[WHAT THE TASK ASKS]: Lines with the word "white" are the ones wanted. Copy each of them from the entries below.
═════ EXERCISE MATERIALS ═════
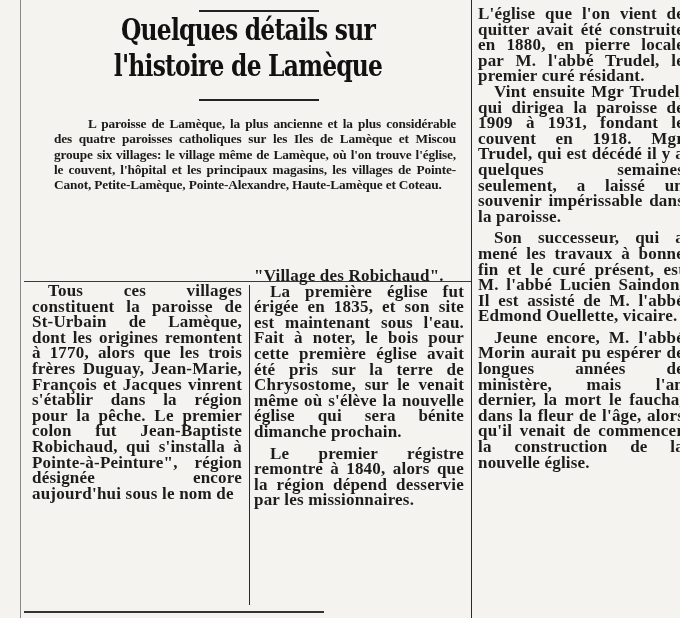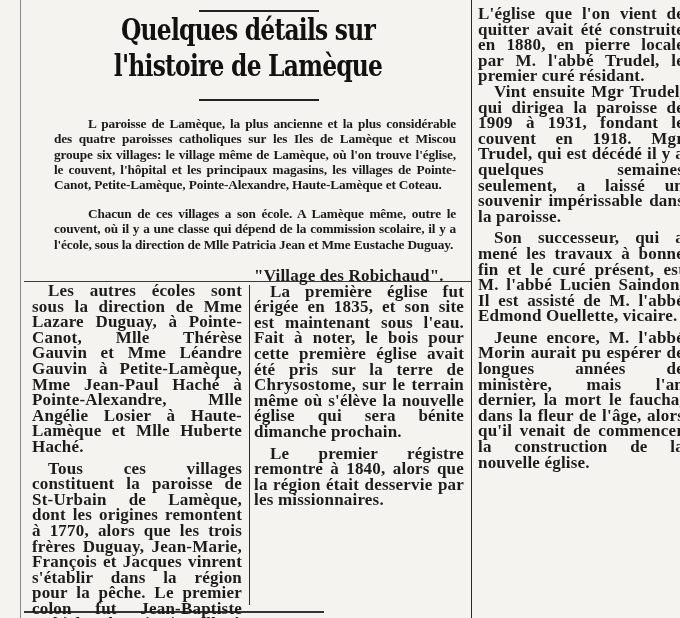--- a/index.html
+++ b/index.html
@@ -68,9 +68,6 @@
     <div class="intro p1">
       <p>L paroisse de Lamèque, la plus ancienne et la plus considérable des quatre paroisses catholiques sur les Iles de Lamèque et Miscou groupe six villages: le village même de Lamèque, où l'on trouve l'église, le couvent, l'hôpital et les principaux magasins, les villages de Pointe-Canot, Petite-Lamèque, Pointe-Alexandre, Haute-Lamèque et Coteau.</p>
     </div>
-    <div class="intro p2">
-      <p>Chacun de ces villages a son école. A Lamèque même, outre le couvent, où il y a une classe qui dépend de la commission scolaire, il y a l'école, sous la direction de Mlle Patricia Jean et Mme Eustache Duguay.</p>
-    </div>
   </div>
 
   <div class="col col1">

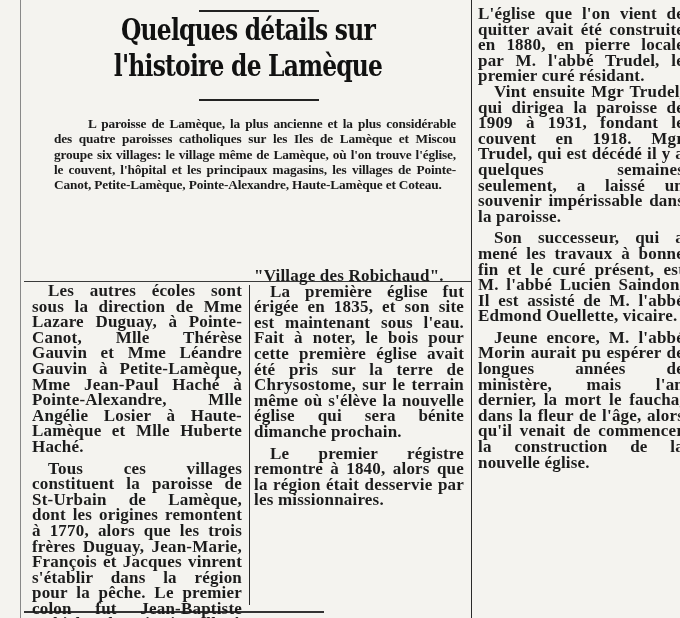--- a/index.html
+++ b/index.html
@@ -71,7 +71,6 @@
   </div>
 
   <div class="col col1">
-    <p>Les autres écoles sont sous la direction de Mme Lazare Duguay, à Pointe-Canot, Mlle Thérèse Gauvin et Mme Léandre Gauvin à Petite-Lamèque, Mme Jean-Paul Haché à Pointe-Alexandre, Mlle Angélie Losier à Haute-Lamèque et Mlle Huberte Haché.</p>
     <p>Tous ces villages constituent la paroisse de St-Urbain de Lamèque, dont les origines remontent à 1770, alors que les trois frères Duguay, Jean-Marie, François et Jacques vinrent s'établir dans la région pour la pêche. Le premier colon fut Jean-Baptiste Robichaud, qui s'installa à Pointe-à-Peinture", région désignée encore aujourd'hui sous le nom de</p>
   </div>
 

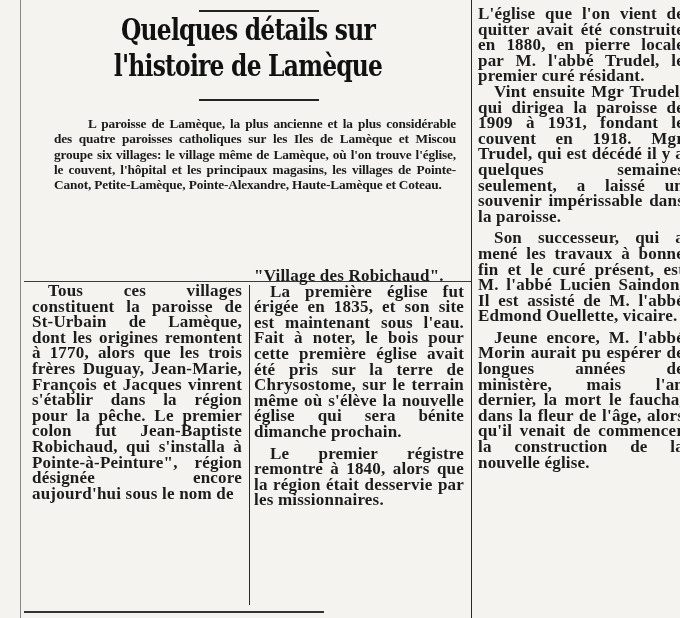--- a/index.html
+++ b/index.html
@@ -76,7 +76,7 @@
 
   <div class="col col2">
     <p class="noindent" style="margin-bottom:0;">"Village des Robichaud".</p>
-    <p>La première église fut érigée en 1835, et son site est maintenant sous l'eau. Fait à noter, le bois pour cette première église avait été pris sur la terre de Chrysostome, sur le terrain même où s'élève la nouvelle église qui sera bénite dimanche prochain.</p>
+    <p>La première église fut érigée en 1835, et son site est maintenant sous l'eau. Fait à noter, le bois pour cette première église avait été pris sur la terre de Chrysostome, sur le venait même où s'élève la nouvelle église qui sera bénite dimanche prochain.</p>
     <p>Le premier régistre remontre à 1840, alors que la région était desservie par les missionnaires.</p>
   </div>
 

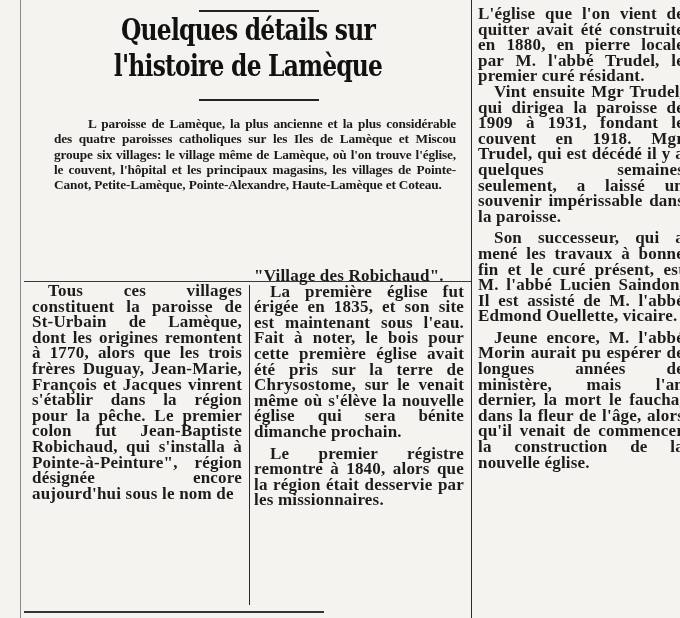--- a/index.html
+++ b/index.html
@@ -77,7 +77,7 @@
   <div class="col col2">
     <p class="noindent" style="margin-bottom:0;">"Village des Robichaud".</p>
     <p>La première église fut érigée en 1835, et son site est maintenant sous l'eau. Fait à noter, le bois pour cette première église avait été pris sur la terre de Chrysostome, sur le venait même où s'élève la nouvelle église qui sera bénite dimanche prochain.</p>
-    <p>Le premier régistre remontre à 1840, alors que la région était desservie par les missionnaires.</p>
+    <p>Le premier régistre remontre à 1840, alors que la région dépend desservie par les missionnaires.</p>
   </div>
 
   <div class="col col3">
═════
═════ EXERCISE MATERIALS ═════
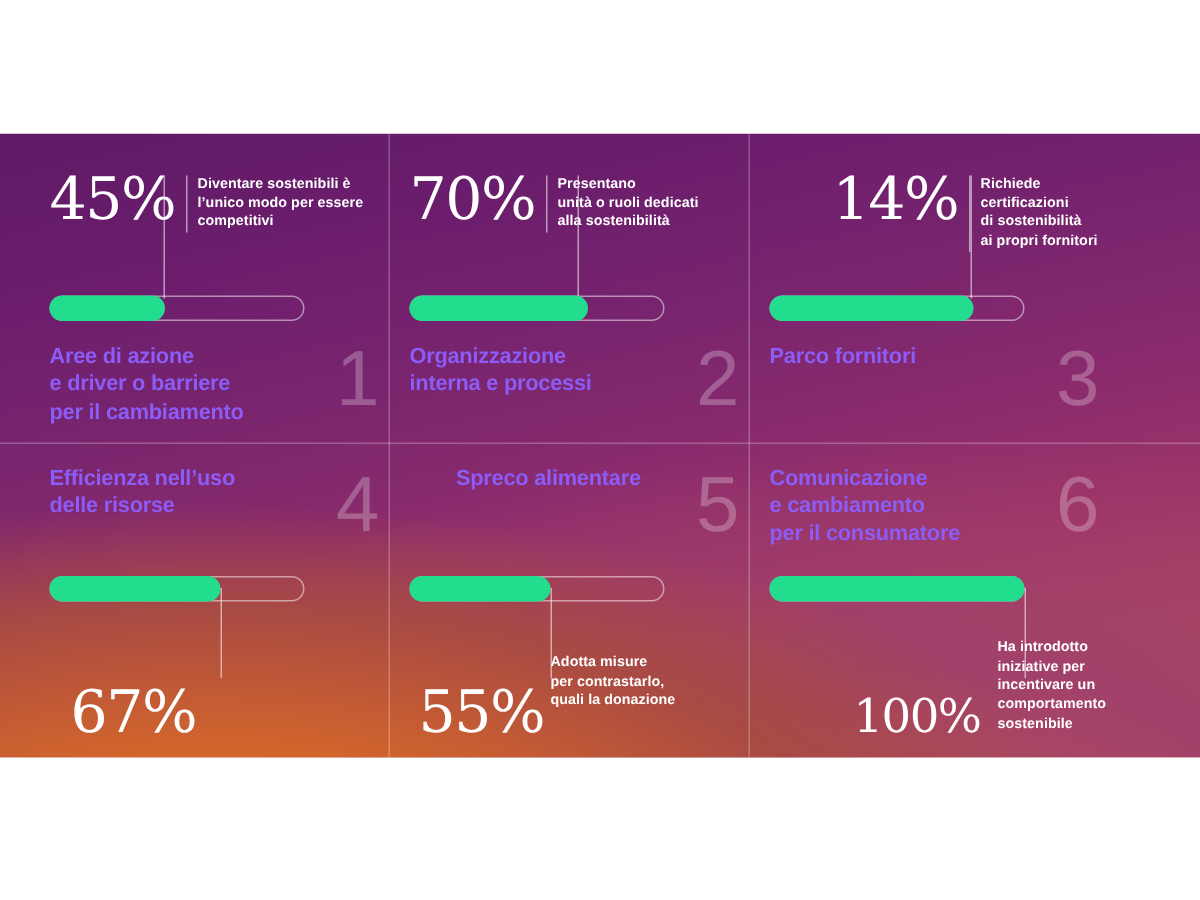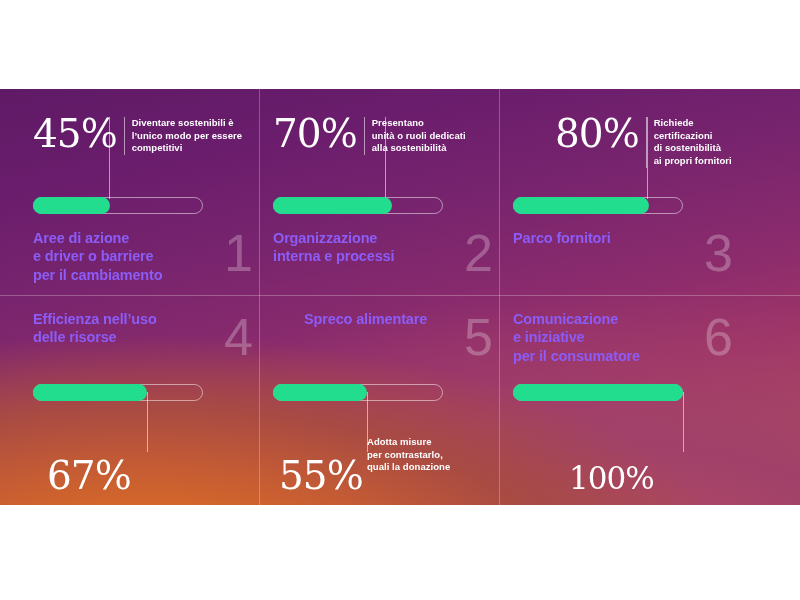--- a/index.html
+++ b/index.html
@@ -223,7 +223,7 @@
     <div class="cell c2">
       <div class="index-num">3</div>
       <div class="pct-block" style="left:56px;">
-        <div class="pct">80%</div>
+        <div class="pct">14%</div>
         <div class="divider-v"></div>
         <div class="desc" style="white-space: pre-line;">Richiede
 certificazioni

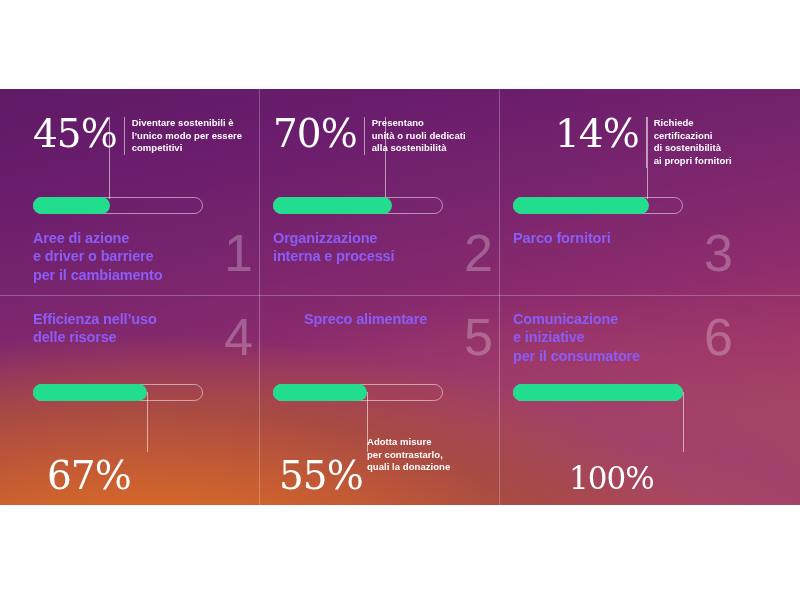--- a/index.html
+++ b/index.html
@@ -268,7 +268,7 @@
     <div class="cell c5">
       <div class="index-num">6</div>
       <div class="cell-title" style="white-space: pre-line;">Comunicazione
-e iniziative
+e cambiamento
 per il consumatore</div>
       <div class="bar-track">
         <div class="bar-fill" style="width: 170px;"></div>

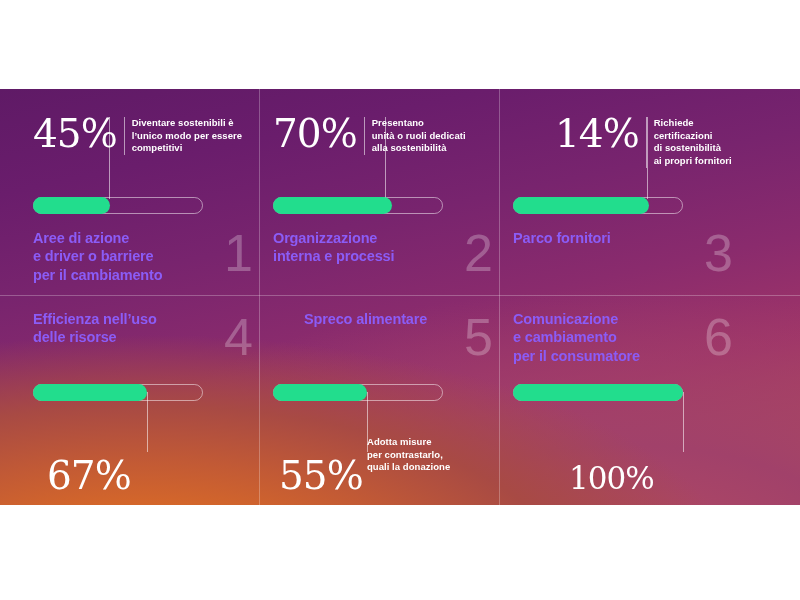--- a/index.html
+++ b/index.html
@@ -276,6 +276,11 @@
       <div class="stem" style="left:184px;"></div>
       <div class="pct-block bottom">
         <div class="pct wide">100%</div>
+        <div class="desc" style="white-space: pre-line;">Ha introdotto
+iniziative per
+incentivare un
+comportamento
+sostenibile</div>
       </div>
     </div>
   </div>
═════
═════ EXERCISE MATERIALS ═════
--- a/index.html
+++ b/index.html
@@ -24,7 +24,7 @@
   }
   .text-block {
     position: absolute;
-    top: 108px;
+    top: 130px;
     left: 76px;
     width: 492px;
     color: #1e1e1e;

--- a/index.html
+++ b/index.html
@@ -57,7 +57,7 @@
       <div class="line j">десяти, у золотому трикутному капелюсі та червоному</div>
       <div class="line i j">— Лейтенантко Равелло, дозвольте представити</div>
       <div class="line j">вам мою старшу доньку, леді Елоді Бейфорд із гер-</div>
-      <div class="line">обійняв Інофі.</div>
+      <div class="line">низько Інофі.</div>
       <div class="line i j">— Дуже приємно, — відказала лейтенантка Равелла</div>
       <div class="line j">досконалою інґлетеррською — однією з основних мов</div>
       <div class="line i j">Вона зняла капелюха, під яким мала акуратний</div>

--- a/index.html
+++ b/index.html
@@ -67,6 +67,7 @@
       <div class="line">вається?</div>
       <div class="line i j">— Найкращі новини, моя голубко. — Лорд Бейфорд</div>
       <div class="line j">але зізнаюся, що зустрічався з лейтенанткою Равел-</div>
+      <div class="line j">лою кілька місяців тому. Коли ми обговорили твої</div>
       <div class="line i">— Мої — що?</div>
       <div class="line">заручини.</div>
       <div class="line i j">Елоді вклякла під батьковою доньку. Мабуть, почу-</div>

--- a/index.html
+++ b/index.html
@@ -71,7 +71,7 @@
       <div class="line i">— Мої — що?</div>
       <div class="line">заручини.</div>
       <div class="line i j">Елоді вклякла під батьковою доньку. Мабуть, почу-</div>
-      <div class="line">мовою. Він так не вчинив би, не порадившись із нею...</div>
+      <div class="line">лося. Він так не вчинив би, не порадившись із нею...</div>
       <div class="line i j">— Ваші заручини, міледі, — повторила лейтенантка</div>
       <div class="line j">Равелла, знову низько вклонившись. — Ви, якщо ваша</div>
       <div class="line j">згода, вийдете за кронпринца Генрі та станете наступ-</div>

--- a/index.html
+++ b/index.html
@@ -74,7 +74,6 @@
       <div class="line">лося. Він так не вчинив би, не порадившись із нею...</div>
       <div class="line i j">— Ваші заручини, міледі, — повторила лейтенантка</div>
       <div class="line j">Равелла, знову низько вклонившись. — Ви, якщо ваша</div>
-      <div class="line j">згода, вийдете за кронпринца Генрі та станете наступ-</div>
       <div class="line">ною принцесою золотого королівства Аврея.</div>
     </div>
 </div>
═════
[EXERCISE ANSWER]:
         <div class="desc" style="white-space: pre-line;">Richiede
       <div class="cell-title" style="white-space: pre-line;">Comunicazione
+        <div class="desc" style="white-space: pre-line;">Ha introdotto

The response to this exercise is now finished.